Un jour, se souvient Mykola, une bombe aérienne a atterri sur la place centrale de la ville. Il y avait une tente de volontaires et la bombe l'a touchée. "Que reste-t-il de Saltivka... Les Russes ont détruit presque tout un quartier."
"Plusieurs personnes sont mortes. Une fille marchait avec du sang sur la jambe. Les gens faisaient la queue pour de la nourriture et un obus est tombé à proximité. La jambe de la grand-mère a été arrachée et du sang a éclaboussé la fille. La fille a été choquée, elle a 15-16 ans", se souvient Mykola.

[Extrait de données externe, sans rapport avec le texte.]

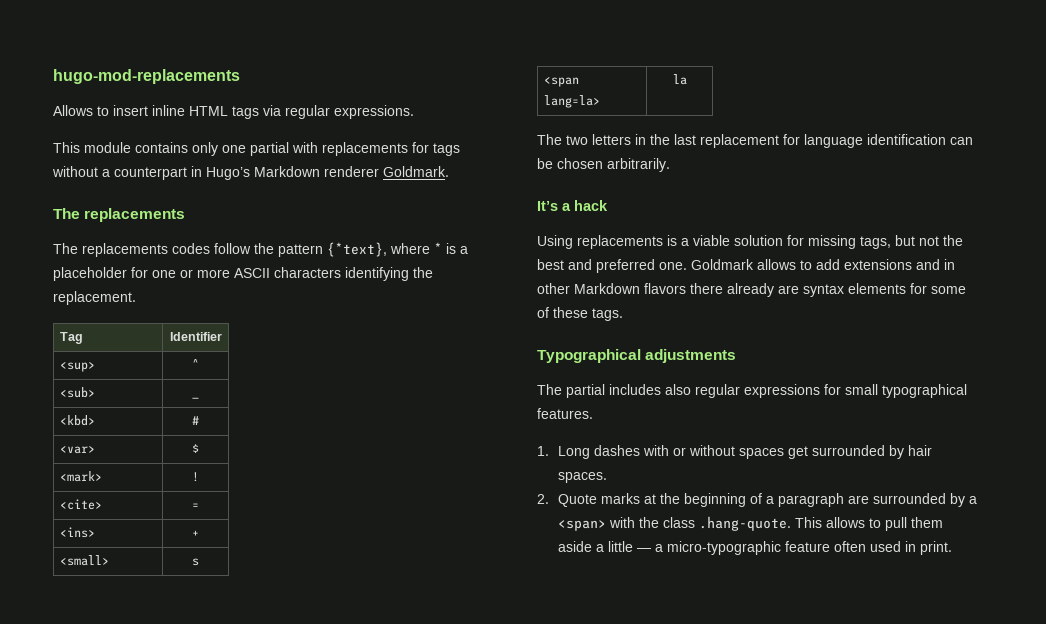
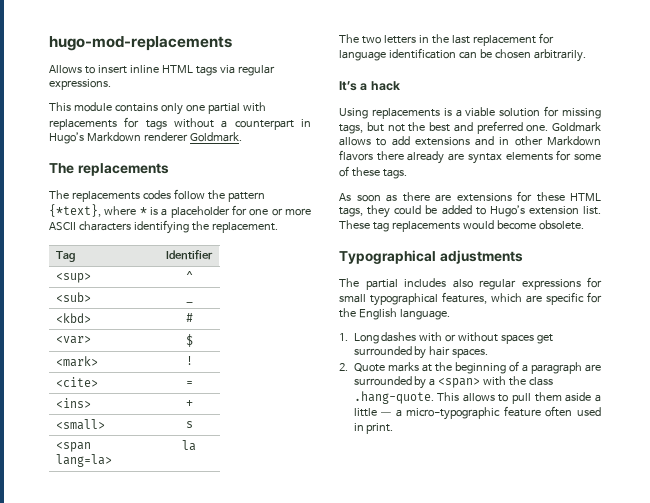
(623, 314) none -> [339,191,601,202] [339,205,601,218] [339,220,584,232] // As soon as there are extensions for these HTML tags, they could be added to Hugo’s extension list. These tag replacements would become obsolete.
[537,408,593,419] features. -> [442,292,602,305] [339,308,450,320] features, which are specific for the English language.

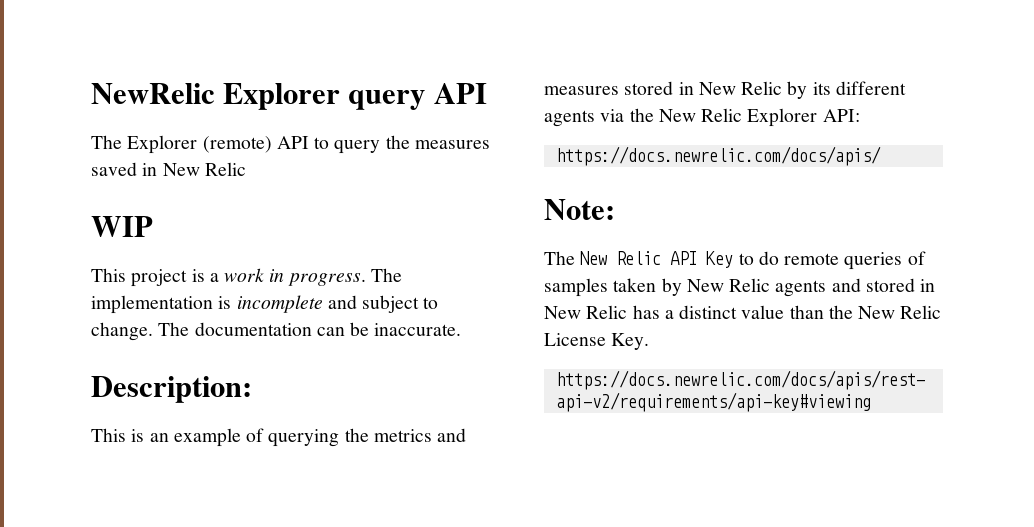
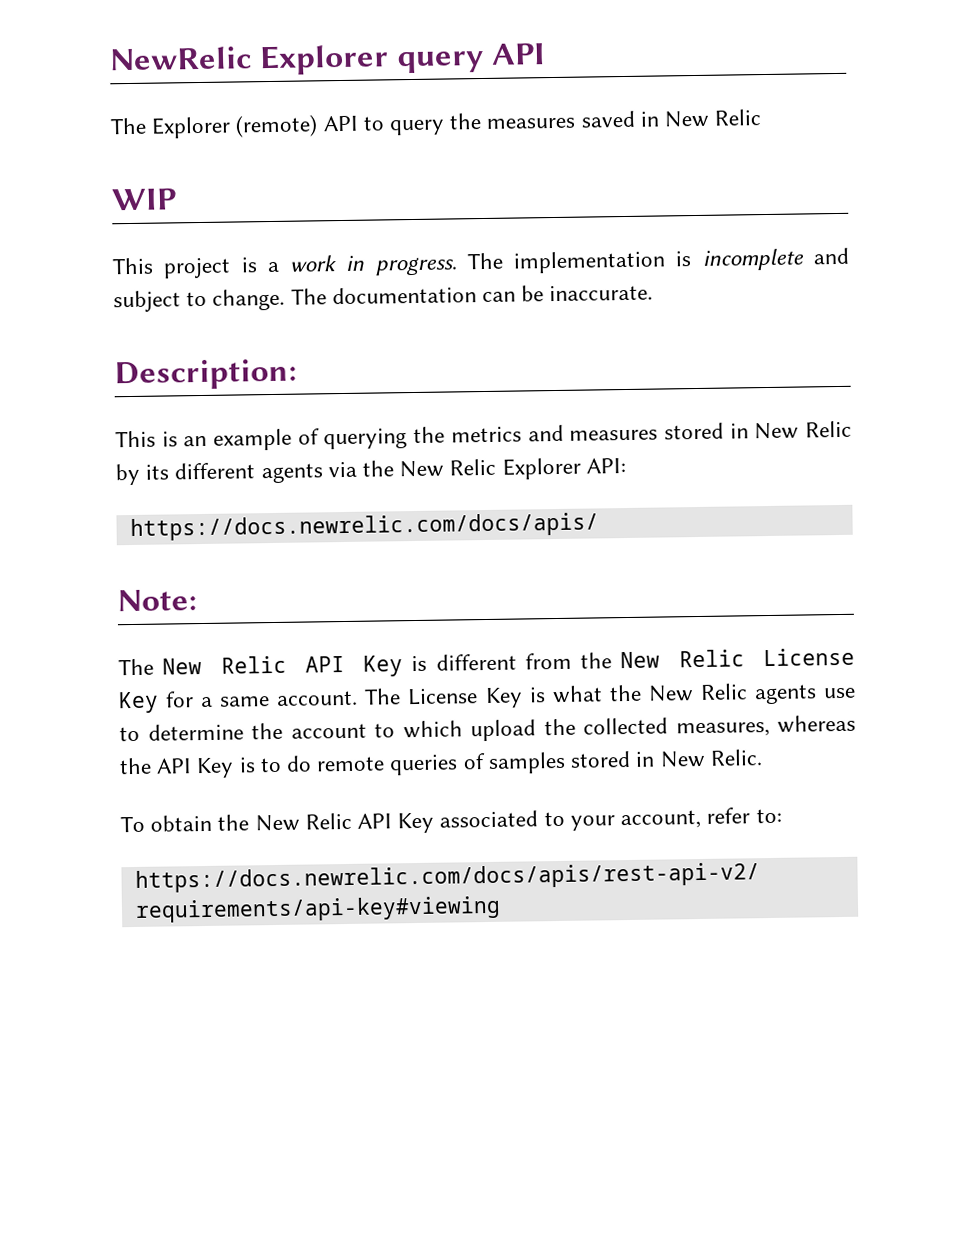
(734, 259) none -> [411,647,855,672] [118,683,856,714] [119,714,856,742] [119,757,256,779] is different from the New Relic License Key for a same account. The License Key is what the New Relic agents use to determine the account to which upload the collected measures, whereas the API Key is
[613,278,936,297] [544,305,942,319] [544,333,650,350] taken by New Relic agents and stored in New Relic has a distinct value than the New Relic License Key. -> [570,749,763,768] [120,807,782,834] stored in New Relic. // To obtain the New Relic API Key associated to your account, refer to:

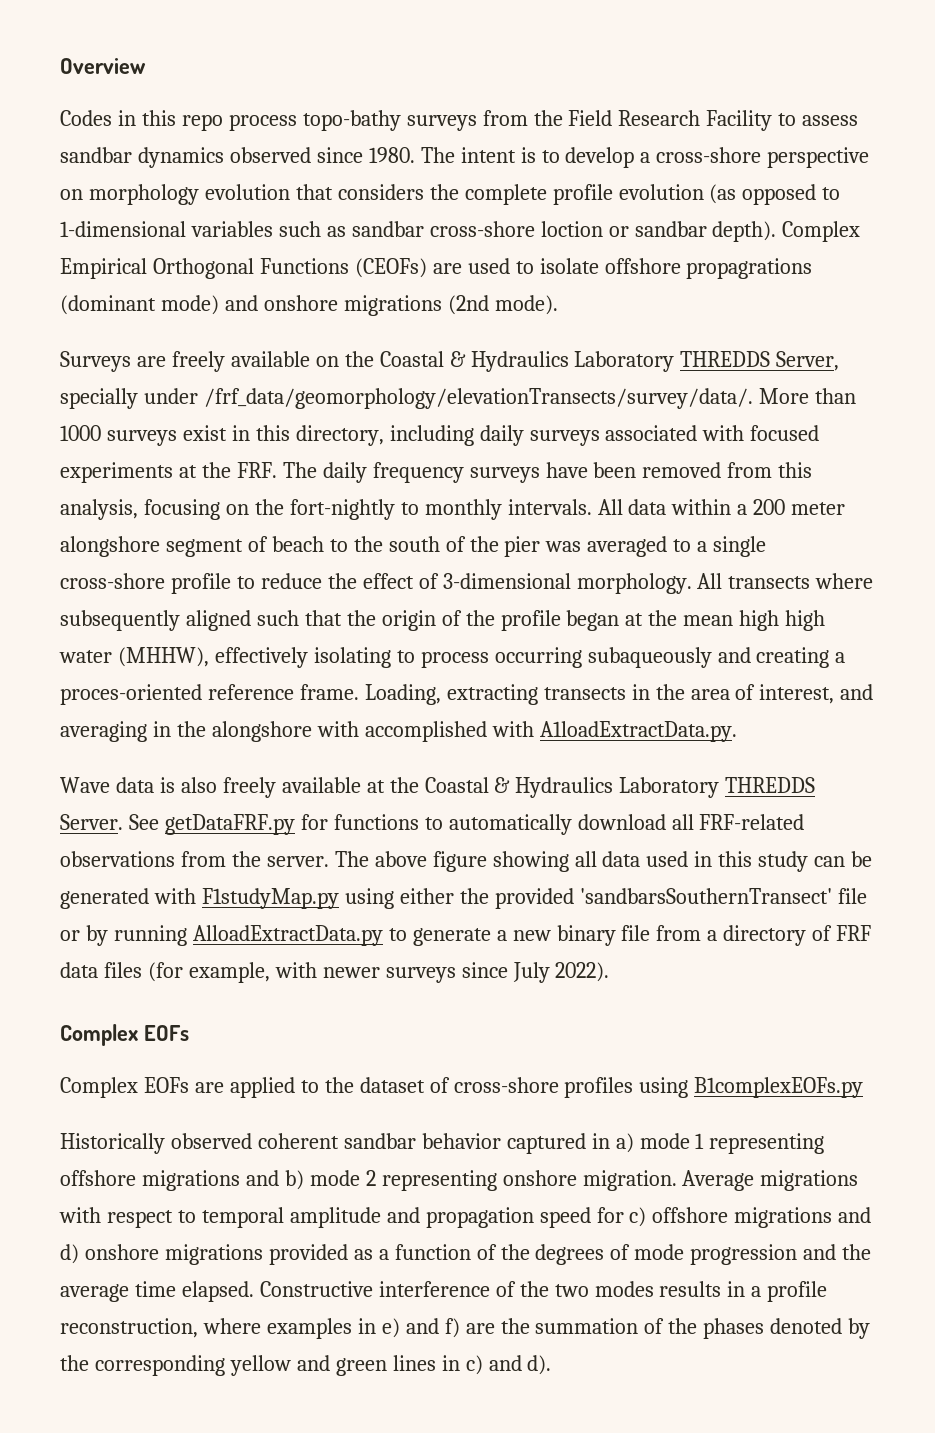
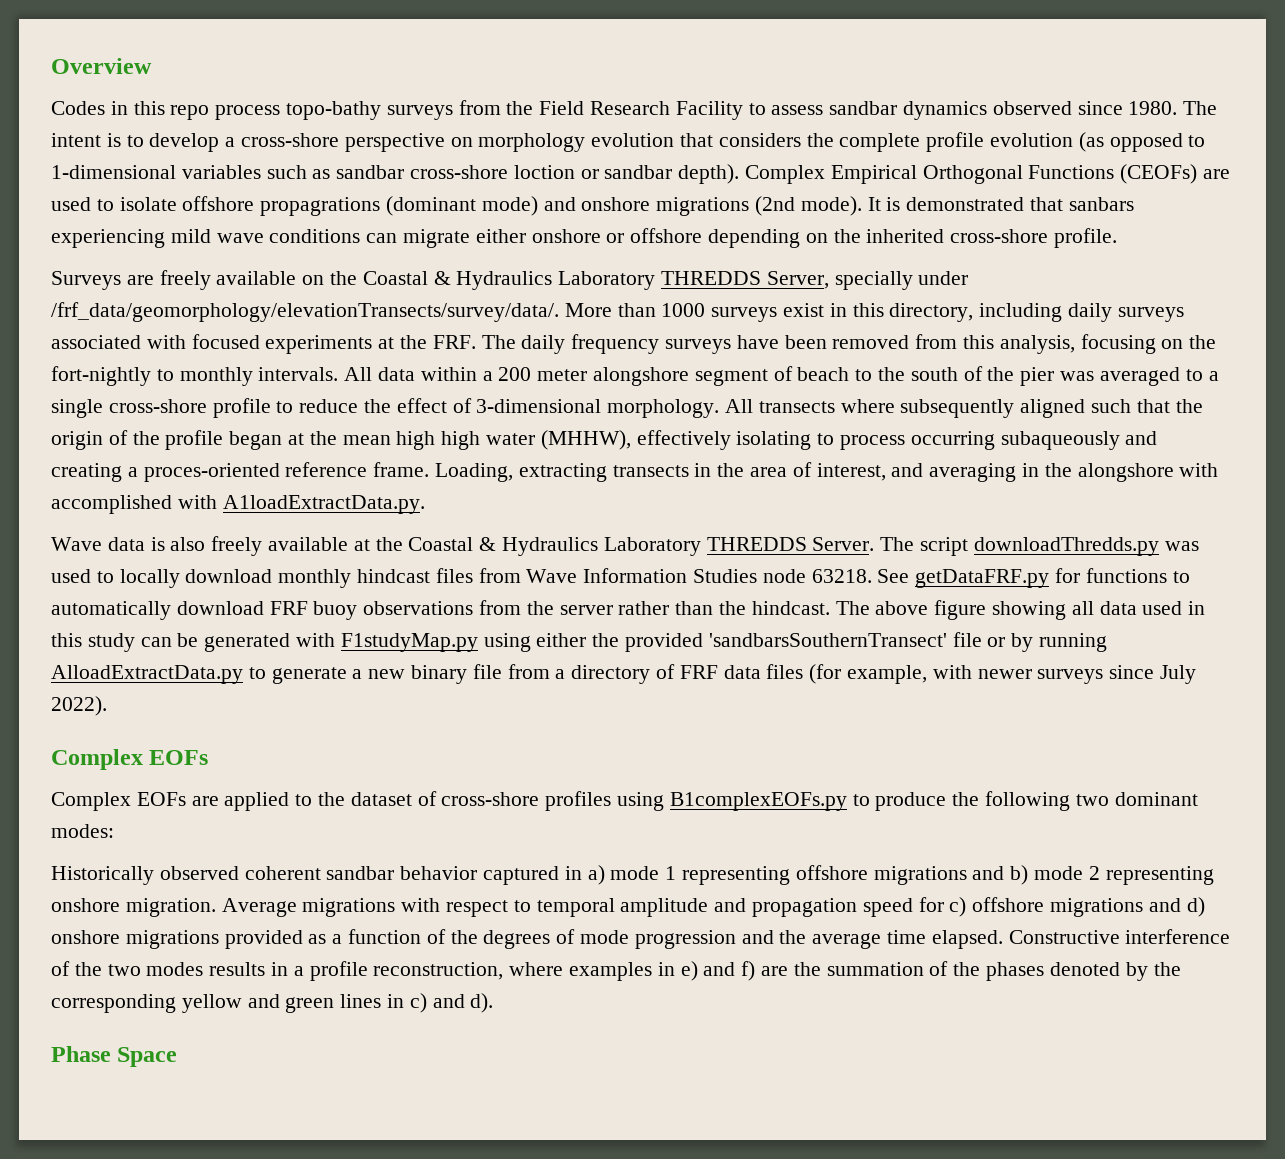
(558, 305) none -> [867,197,1134,211] [51,228,1118,248] It is demonstrated that sanbars experiencing mild wave conditions can migrate either onshore or offshore depending on the inherited cross-shore profile.
(123, 822) none -> [880,537,1199,556] [51,568,872,588] The script downloadThredds.py was used to locally download monthly hindcast files from Wave Information Studies node 63218.
[671,814,805,830] all FRF-related -> [269,601,358,620] FRF buoy
[266,856,329,867] server. -> [559,601,830,615] server rather than the hindcast.
(864, 1087) none -> [852,791,1198,811] [51,824,114,838] to produce the following two dominant modes:
(552, 1365) none -> [51,1046,178,1067] // Phase Space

Les villes Oleksiivka, Pyatikhatki, étaient très affectées. Il n'y a pas d'installations militaires là-bas, seulement des bâtiments résidentiels. Mykola a déclaré qu'avant la guerre, de bonnes routes étaient construites à Kharkiv et que le parc Gorky était comme Disneyland. "Tout ce qui pouvait être détruit - tout a été détruit." Mykola a une cousine qui vit à Arkhangelsk, en Russie. Elle lui a dit qu'il était un Bandera, que les gens de Bandera avaient tué son grand-père. Mykola a demandé: "Avez-vous déjà rencontré les gens de Bandera, comprends-tu au moins qui est Bandera? Le bonhomme a disparu depuis des années et vous avez toujours peur de lui. Vous êtes fous là-bas !"
Mais il était inutile de prouver quelque chose, beaucoup de Russes ont subi un lavage de cerveau. Mykola ne communiquait plus avec sa sœur. "Je veux vraiment que tout ce qu'ils (les Russes) ont fait leur soit rendu. Et je ne veux rien d'autre."
Le matériel a été créé sur la base de témoignages recueillis par des documentalistes du groupe de protection des droits de l'homme de Kharkiv.
These pictures are created by artificial intelligence. They are NOT real. They are illustrations of the stories we tell. Most of these stories could not have been fixed by the camera. At the same time, there is documentary work by hundreds of Ukrainian and international photographers who produce real, and so much painful, documentation of this war. Check photographs by Oleksandr Glyadelov, Maksym Dondiuk, Mstyslav Chernov and Yevhen Malolietka, Andriy Dubchak, Yulia Kochetova, and many others.